🤖 AI Summary
This work addresses the limited fine-grained spatial understanding of existing multimodal large language models (MLLMs) in remote sensing, which stems from small-scale datasets with coarse semantics and a lack of authoritative cadastral grounding. To overcome this, we present the first large-scale multimodal dataset aligning high-precision cadastral vector data with high-resolution remote sensing imagery, comprising 510,000 images and 3.8 million finely annotated objects across 135 semantic categories. Leveraging this dataset, we design seven spatial reasoning instruction-tuning tasks and demonstrate zero-shot inference capabilities within the standard LLaVA architecture. Experimental results show that our approach significantly outperforms both specialized remote sensing models and commercial large language models such as Gemini, underscoring the critical role of high-quality supervised data in enhancing the fine-grained spatial localization abilities of general-purpose MLLMs.
📝 Abstract
Precise spatial understanding in Earth Observation is essential for translating raw aerial imagery into actionable insights for critical applications like urban planning, environmental monitoring and disaster management.
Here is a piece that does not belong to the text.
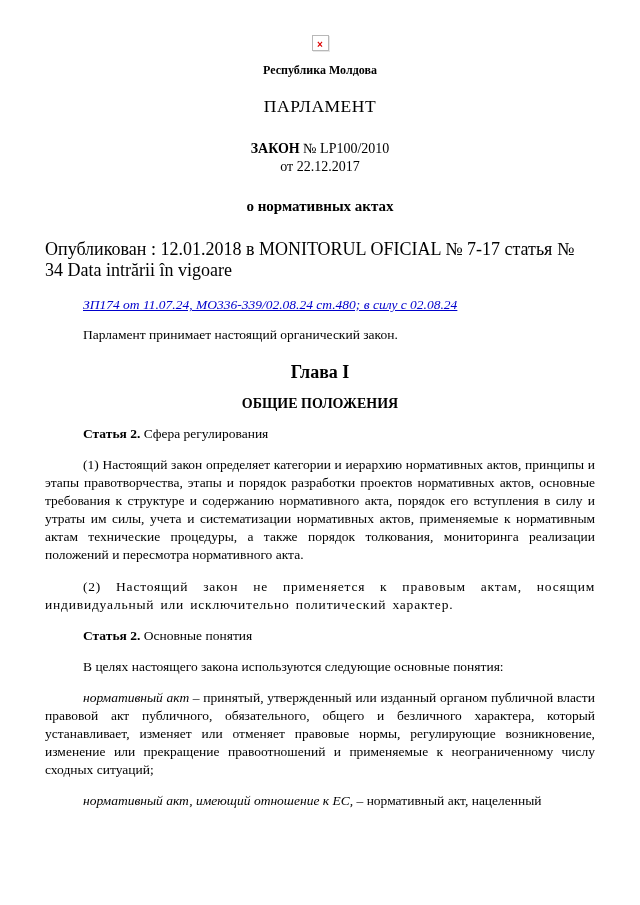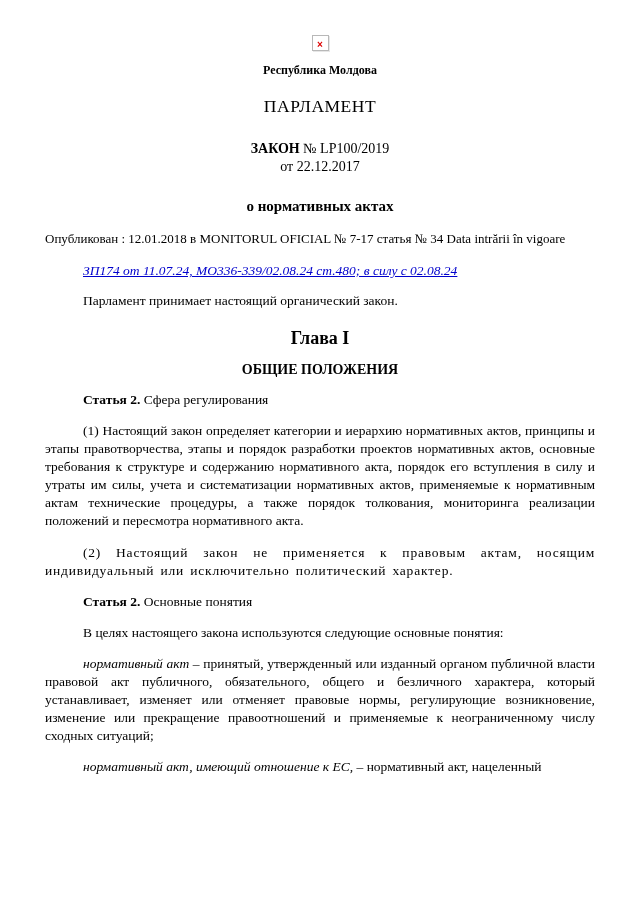"№ LP100/2019" span { text: LP100/2019 -> LP100/2010 }
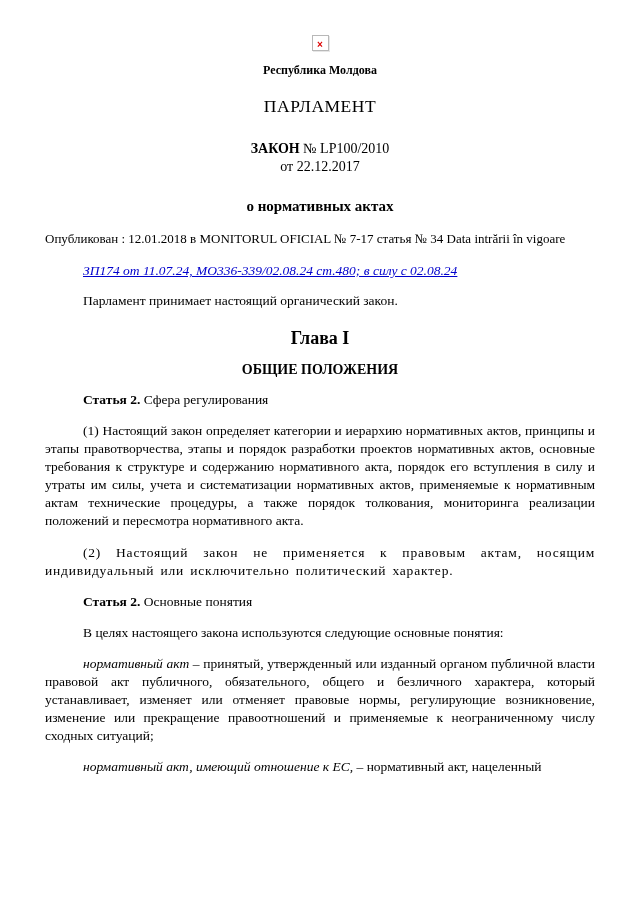"Опубликован : 12.01.2018 в MONITORUL" .published { font-size: 13px -> 18px; margin-top: 16px -> 24px }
However, Multimodal Large Language Models exhibit critical deficiencies in fine-grained spatial understanding within Remote Sensing, primarily due to a reliance on limited or repurposed legacy datasets. To bridge this gap, we introduce a large-scale dataset grounded in verifiable cadastral vector data, comprising 3.8 million annotated objects across 510k high-resolution images with 135 granular semantic categories. We validate this resource through a comprehensive instruction-tuning benchmark spanning seven spatial reasoning tasks. Our evaluation establishes a robust baseline using a standard LLaVA architecture. We show that while current RS-specialized and commercial models (e.g., Gemini) struggle in zero-shot settings, high-fidelity supervision effectively bridges this gap, enabling standard architectures to master fine-grained spatial grounding without complex architectural modifications.